Conference: MEMAT 2022 - 2nd International Conference on Mechanical Engineering, Intelligent Manufacturing and Automation Technology
01/07/2022 - 01/09/2022 at Guilin, China

Proceedings: MEMAT 2022

Pages: 5Language: englishTyp: PDF

Authors:
Qiu, Yiran (Guangdong Experimental High School, No. 1, Shengshi Road, Liwan District, Guangzhou, China)
Wang, Zihong (Rensselaer Polytechnic Institute, Troy, NY, USA)
Xu, Duo (UIBE, Chaoyang District, Beijing, China)

Abstract:
It is vital to use machine learning methods to complete game competitions beyond the human level. This paper mainly focuses on the performance of four commonly used algorithms in board game artificial intelligence development, including greedy, α-β pruning, principal variation search, and monte carlo tree search. Specifically, this paper compares algorithms' effectiveness by letting them play connect four against each other 12 times between two methods, alternating the first mover and measuring the time of wins and the total moving steps.

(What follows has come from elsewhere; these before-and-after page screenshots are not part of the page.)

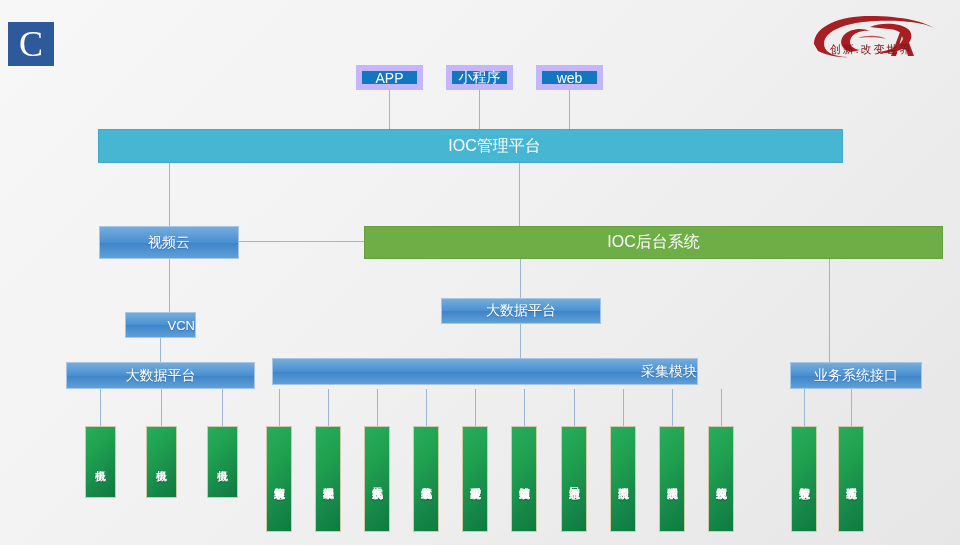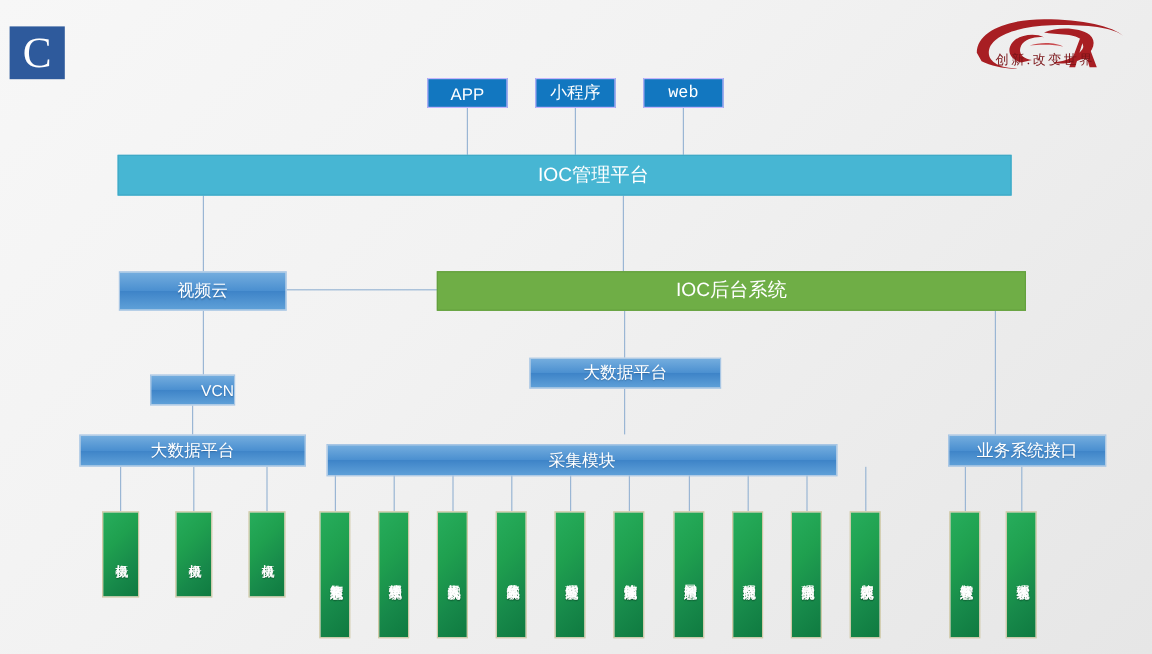--- a/index.html
+++ b/index.html
@@ -43,21 +43,21 @@
     position:absolute;
     display:flex;align-items:center;justify-content:center;
     color:#ffffff;text-align:center;
     box-sizing:border-box;
     white-space:nowrap;
   }
   
   .n-app{
     background:#1277C0;
     font-size:14px;
-    border:1px solid #c4b5fd;
+    border:6px solid #c4b5fd;
   }
   
   .n-teal{
     background:#47B6D3;
     font-size:16px;
     border:1px solid #3fa9c6;
     padding-left:48px;
   }
   
   .n-green-bar{
@@ -149,46 +149,46 @@
 
   <div class="ln v" style="left:804px;top:389px;height:37px;"></div>
   <div class="ln v" style="left:851px;top:389px;height:37px;"></div>
 
   <div class="node n-app" style="left:356px;top:65px;width:67px;height:25px;">
     <span>APP</span>
   </div>
   <div class="node n-app" style="left:446px;top:65px;width:67px;height:25px;">
     <span>小程序</span>
   </div>
-  <div class="node n-app" style="left:536px;top:65px;width:67px;height:25px;font-family:Liberation Mono, monospace;">
+  <div class="node n-app" style="left:536px;top:65px;width:67px;height:25px;">
     <span>web</span>
   </div>
 
   <div class="node n-teal" style="left:98px;top:129px;width:745px;height:34px;">
     <span>IOC管理平台</span>
   </div>
 
   <div class="node n-blue" style="left:99px;top:226px;width:140px;height:33px;">
     <span>视频云</span>
   </div>
-  <div class="node n-green-bar" style="left:364px;top:226px;width:491px;height:33px;align-items:center;">
+  <div class="node n-green-bar" style="left:364px;top:226px;width:579px;height:33px;align-items:center;">
     <span>IOC后台系统</span>
   </div>
 
   <div class="node n-blue n-blue-sm" style="left:125px;top:312px;width:71px;height:26px;">
     <span>VCN</span>
   </div>
   <div class="node n-blue" style="left:441px;top:298px;width:160px;height:26px;">
     <span>大数据平台</span>
   </div>
 
   <div class="node n-blue" style="left:66px;top:362px;width:189px;height:27px;">
     <span>大数据平台</span>
   </div>
-  <div class="node n-blue" style="left:272px;top:370px;width:426px;height:27px;">
+  <div class="node n-blue" style="left:272px;top:358px;width:426px;height:27px;justify-content:flex-end;">
     <span>采集模块</span>
   </div>
   <div class="node n-blue" style="left:762px;top:362px;width:132px;height:27px;margin-left:28px;">
     <span>业务系统接口</span>
   </div>
 
   <div class="leaf leaf-cam" style="left:85px;top:426px;width:31px;height:72px;">
     <span>摄像机</span>
   </div>
   <div class="leaf leaf-cam" style="left:146px;top:426px;width:31px;height:72px;">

Based on wins and total steps of each method, the paper analyzes which algorithm gives the best performance and explains why that algorithm gives the best result. As the result, monte carlo has the highest winning rate against all of the other algorithms with relatively smaller moving steps, and it can win the opponents as fastest compare to other algorithms, which shows that monte carlo gives the best performance in connect four against other algorithms.